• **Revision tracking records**
***

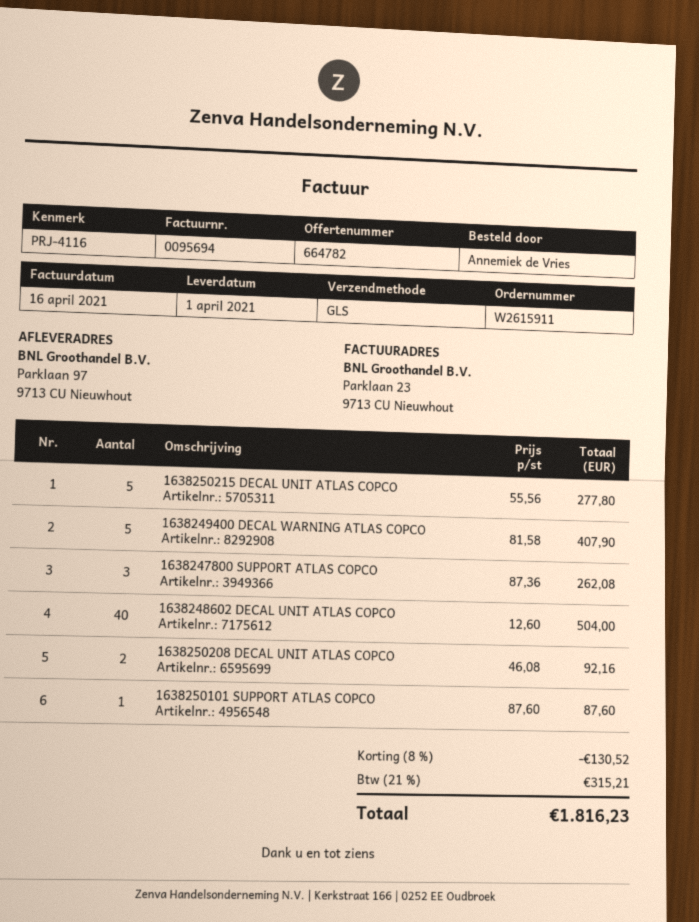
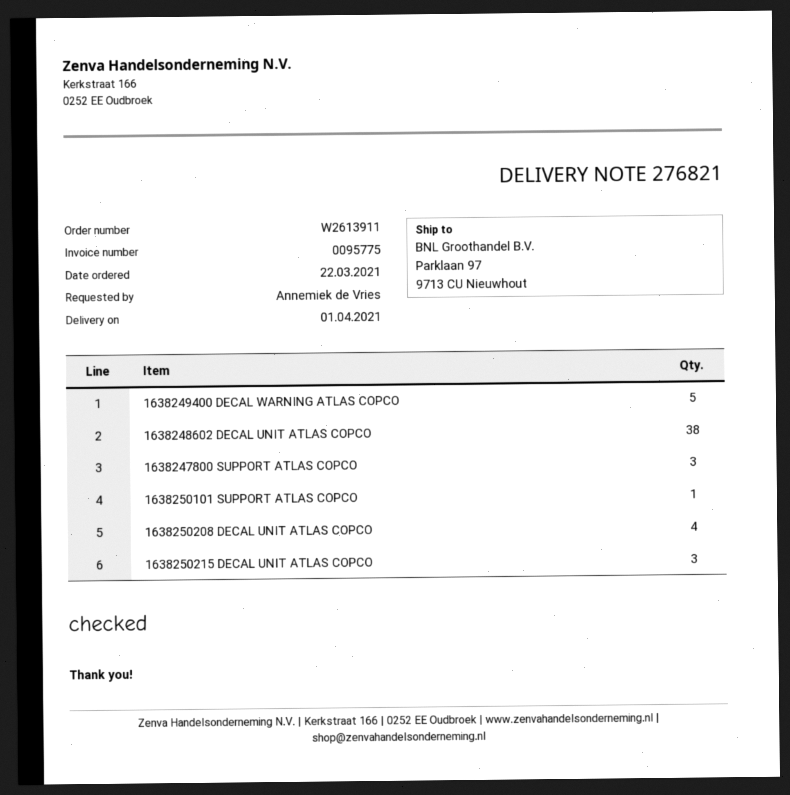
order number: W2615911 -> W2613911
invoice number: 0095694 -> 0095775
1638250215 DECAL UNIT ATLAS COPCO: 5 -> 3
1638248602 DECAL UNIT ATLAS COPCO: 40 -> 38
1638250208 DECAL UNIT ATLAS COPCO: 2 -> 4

***

• **PROMPT**
Set every line of the records down again exactly, and exclude all pictures.

• **TASK RESPONSE**
order number: W2615911 -> W2613911
invoice number: 0095694 -> 0095775
1638250215 DECAL UNIT ATLAS COPCO: 5 -> 3
1638248602 DECAL UNIT ATLAS COPCO: 40 -> 38
1638250208 DECAL UNIT ATLAS COPCO: 2 -> 4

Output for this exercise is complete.